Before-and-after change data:
^^^^^^^^^^^^^^^^

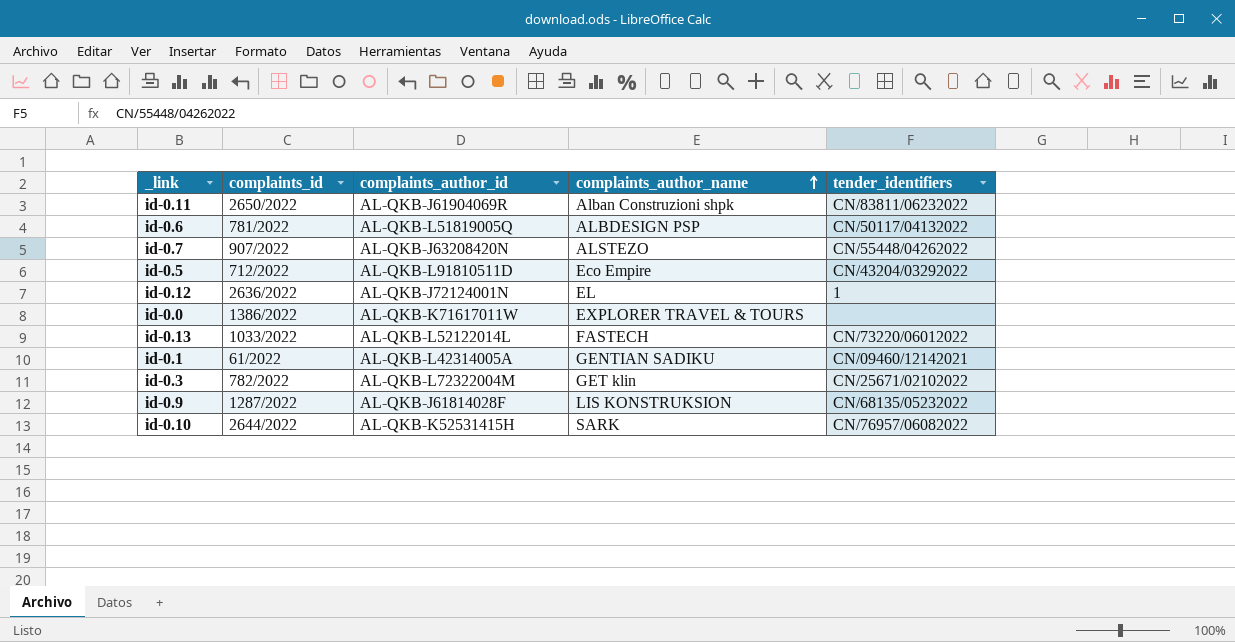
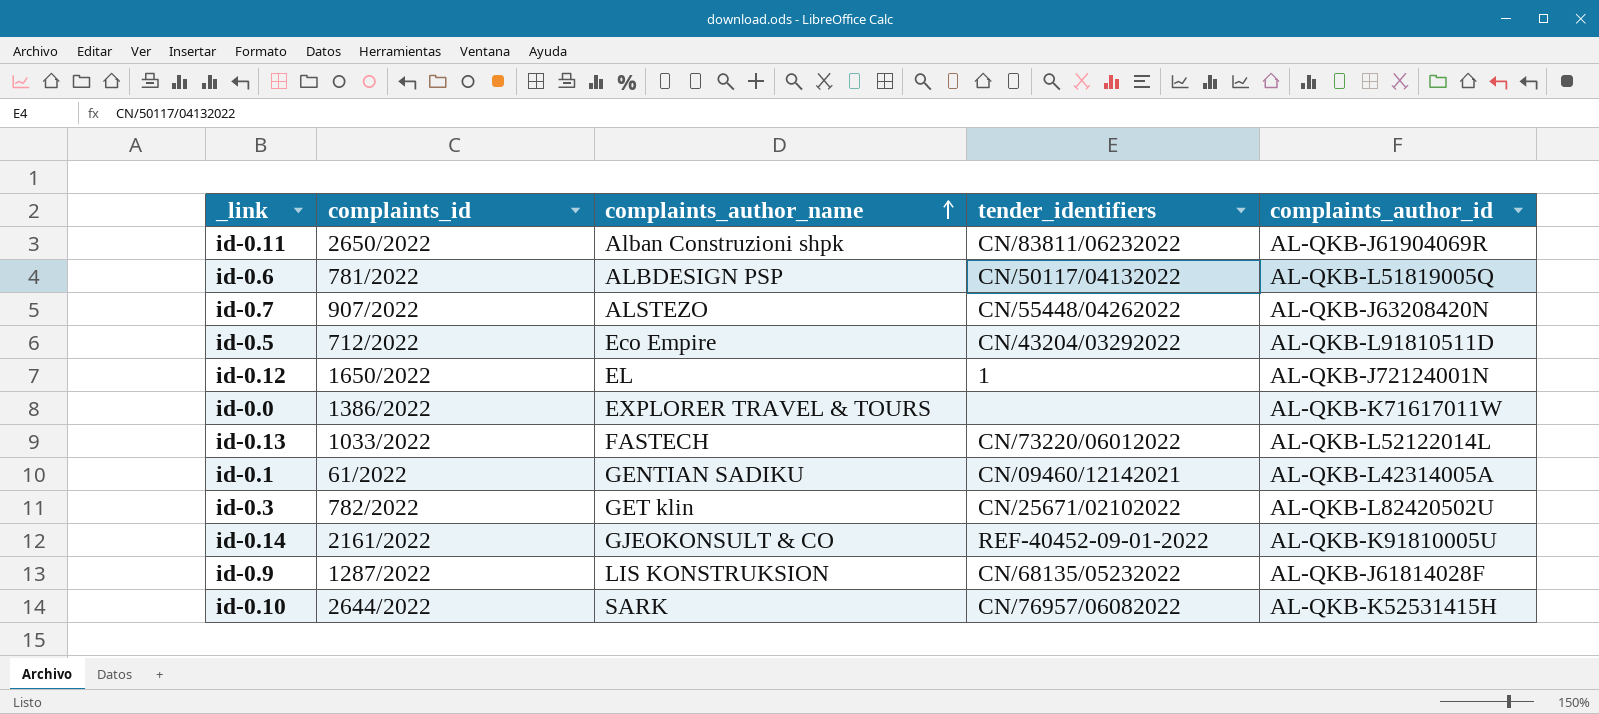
column complaints_author_id | position: 3 -> 5
id-0.12 | complaints_id: 2636/2022 -> 1650/2022
id-0.3 | complaints_author_id: AL-QKB-L72322004M -> AL-QKB-L82420502U
row id-0.14: none -> 2161/2022 | GJEOKONSULT & CO | REF-40452-09-01-2022 | AL-QKB-K91810005U

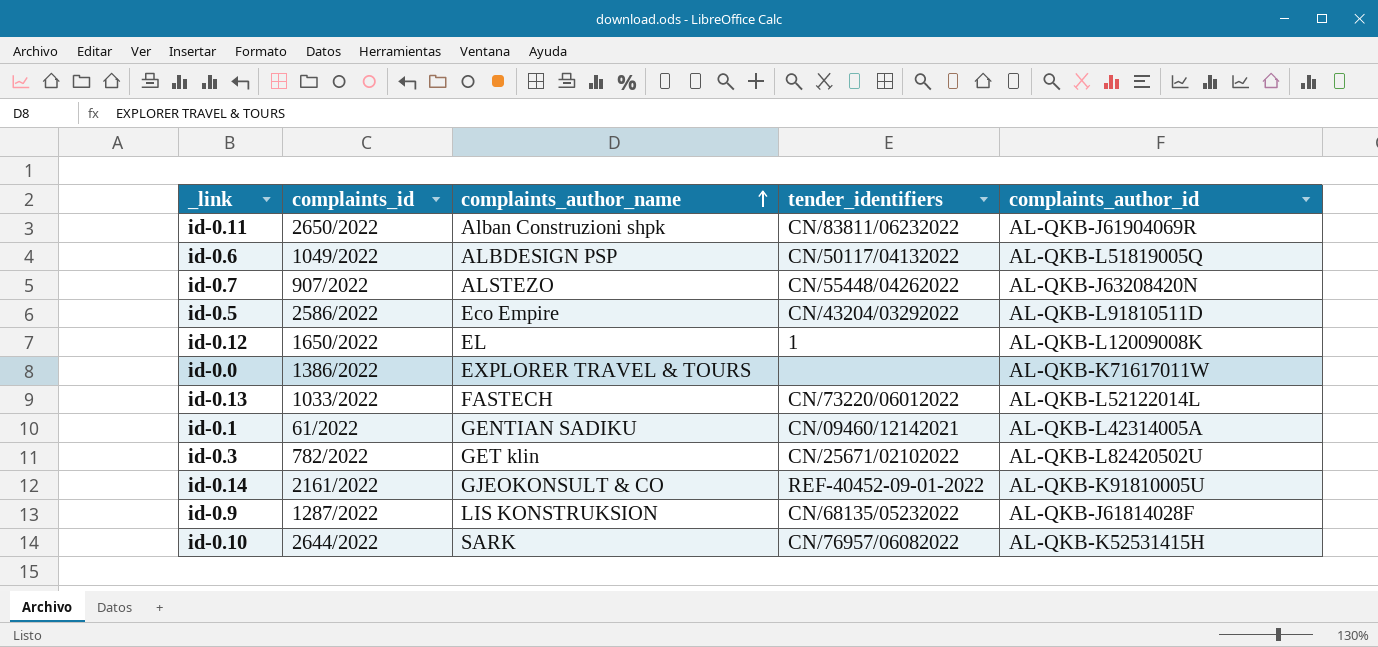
id-0.6 | complaints_id: 781/2022 -> 1049/2022
id-0.5 | complaints_id: 712/2022 -> 2586/2022
id-0.12 | complaints_author_id: AL-QKB-J72124001N -> AL-QKB-L12009008K

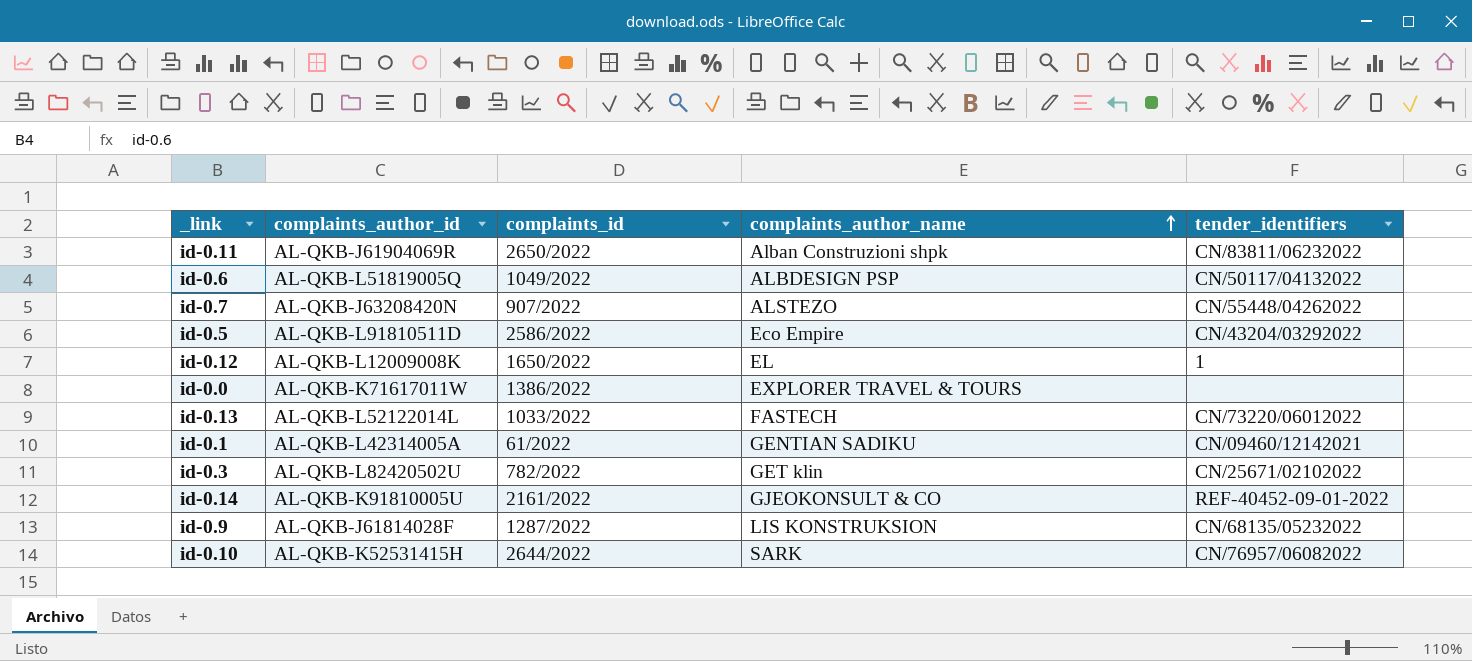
column complaints_author_id | position: 5 -> 2

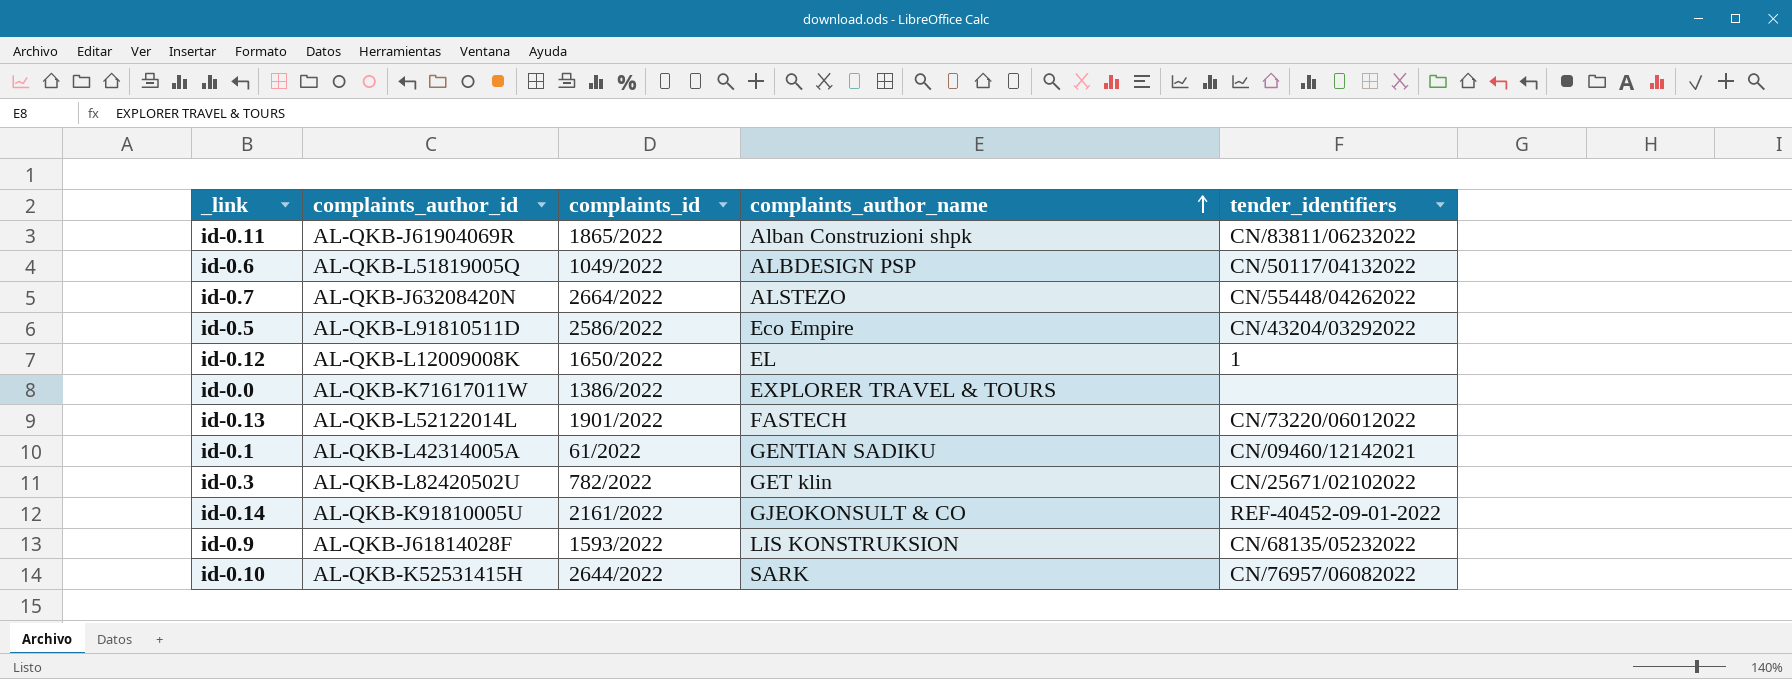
id-0.11 | complaints_id: 2650/2022 -> 1865/2022
id-0.7 | complaints_id: 907/2022 -> 2664/2022
id-0.13 | complaints_id: 1033/2022 -> 1901/2022
id-0.9 | complaints_id: 1287/2022 -> 1593/2022

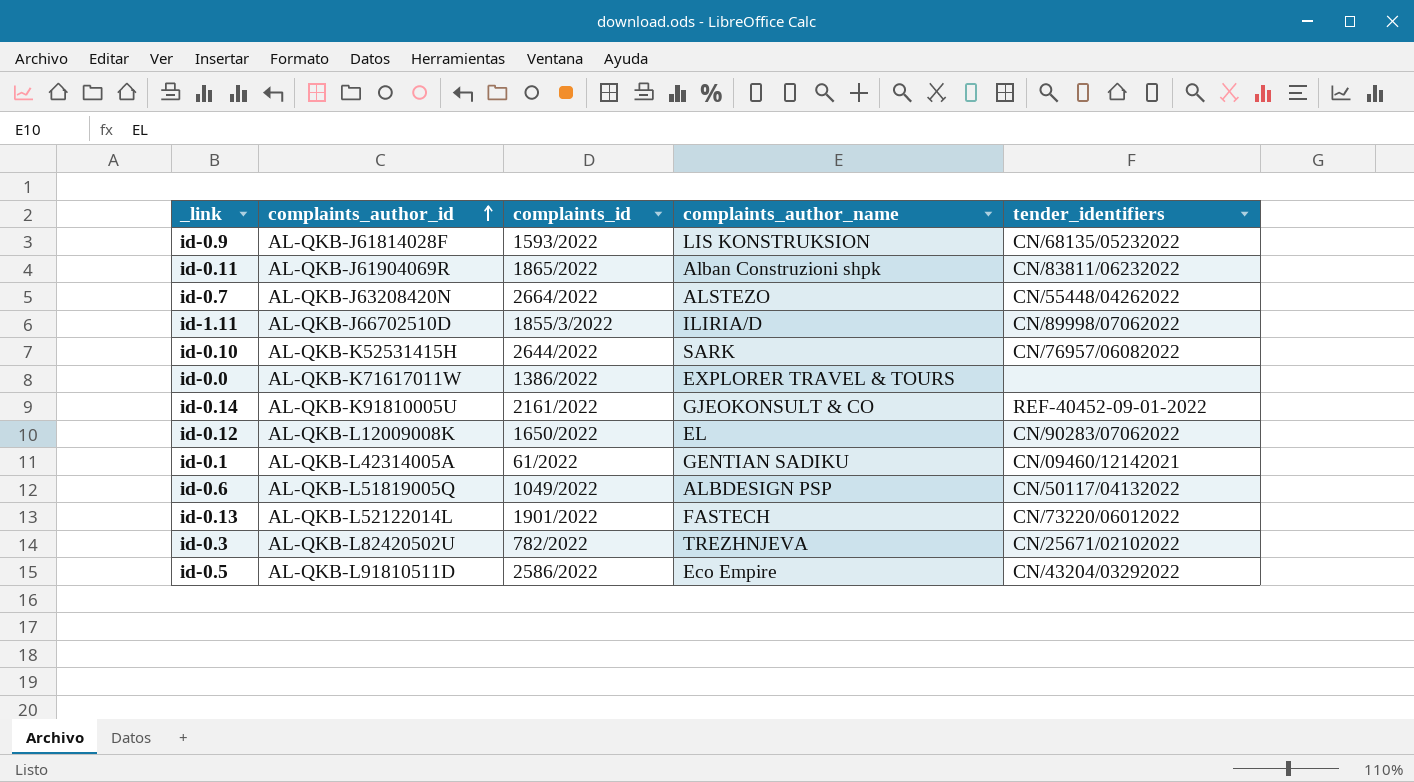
row order: complaints_author_name ascending -> complaints_author_id ascending
row id-1.11: none -> AL-QKB-J66702510D | 1855/3/2022 | ILIRIA/D | CN/89998/07062022
id-0.12 | tender_identifiers: 1 -> CN/90283/07062022
id-0.3 | complaints_author_name: GET klin -> TREZHNJEVA

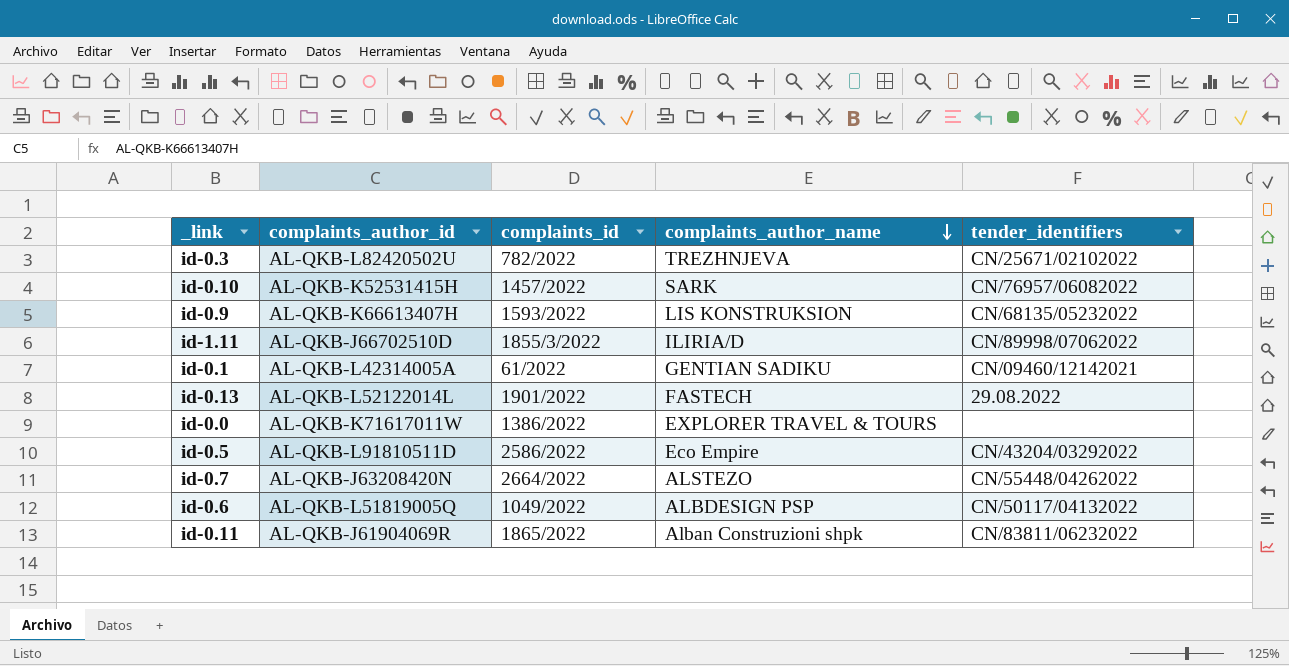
row order: complaints_author_id ascending -> complaints_author_name descending
row id-0.14: AL-QKB-K91810005U | 2161/2022 | GJEOKONSULT & CO | REF-40452-09-01-2022 -> none
row id-0.12: AL-QKB-L12009008K | 1650/2022 | EL | CN/90283/07062022 -> none
id-0.10 | complaints_id: 2644/2022 -> 1457/2022
id-0.9 | complaints_author_id: AL-QKB-J61814028F -> AL-QKB-K66613407H
id-0.13 | tender_identifiers: CN/73220/06012022 -> 29.08.2022

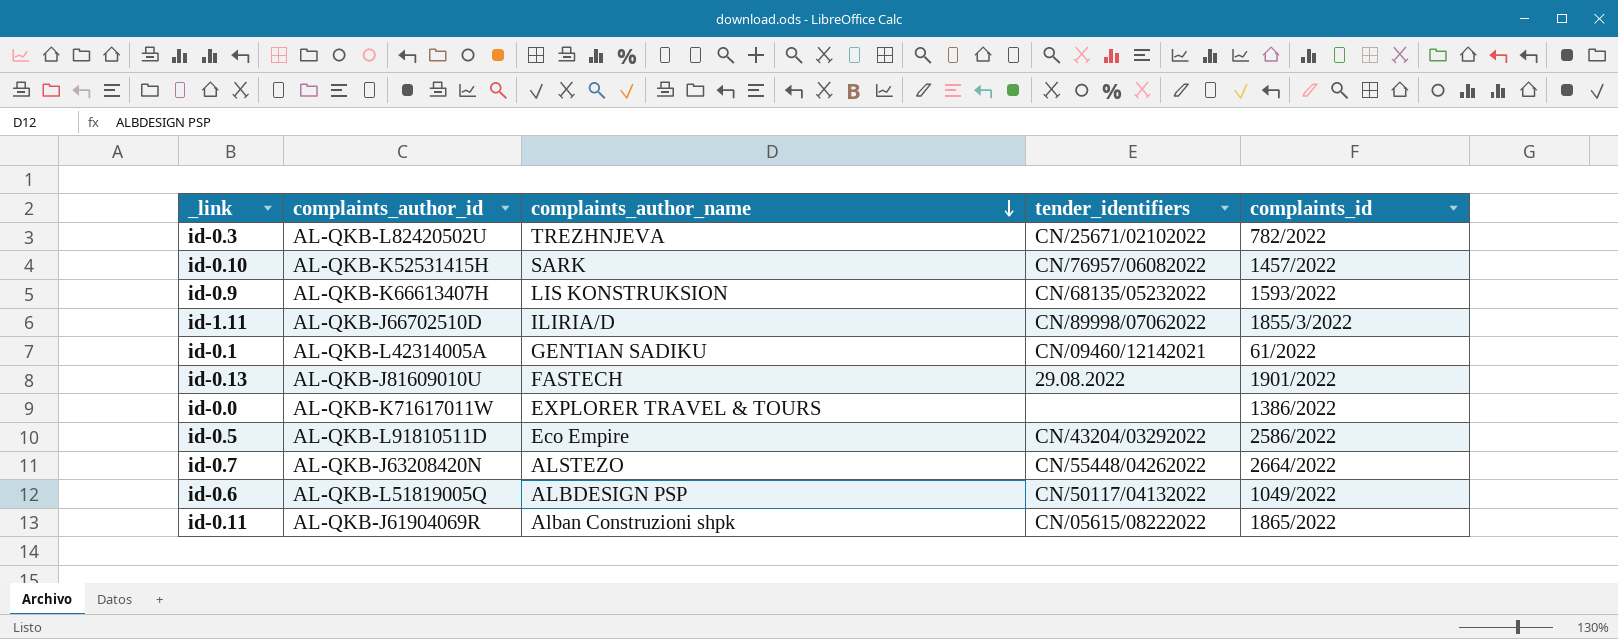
column complaints_id | position: 3 -> 5
id-0.13 | complaints_author_id: AL-QKB-L52122014L -> AL-QKB-J81609010U
id-0.11 | tender_identifiers: CN/83811/06232022 -> CN/05615/08222022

^^^^^^^^^^^^^^^^

[TASK BRIEF] Write out exactly, please, the lines that start at the one containing "id-0.3 | complaints_author_name: GET" and run through the final line of the entries, both included, leaving pictures out.

[EXPECTED ANSWER]
id-0.3 | complaints_author_name: GET klin -> TREZHNJEVA

row order: complaints_author_id ascending -> complaints_author_name descending
row id-0.14: AL-QKB-K91810005U | 2161/2022 | GJEOKONSULT & CO | REF-40452-09-01-2022 -> none
row id-0.12: AL-QKB-L12009008K | 1650/2022 | EL | CN/90283/07062022 -> none
id-0.10 | complaints_id: 2644/2022 -> 1457/2022
id-0.9 | complaints_author_id: AL-QKB-J61814028F -> AL-QKB-K66613407H
id-0.13 | tender_identifiers: CN/73220/06012022 -> 29.08.2022

column complaints_id | position: 3 -> 5
id-0.13 | complaints_author_id: AL-QKB-L52122014L -> AL-QKB-J81609010U
id-0.11 | tender_identifiers: CN/83811/06232022 -> CN/05615/08222022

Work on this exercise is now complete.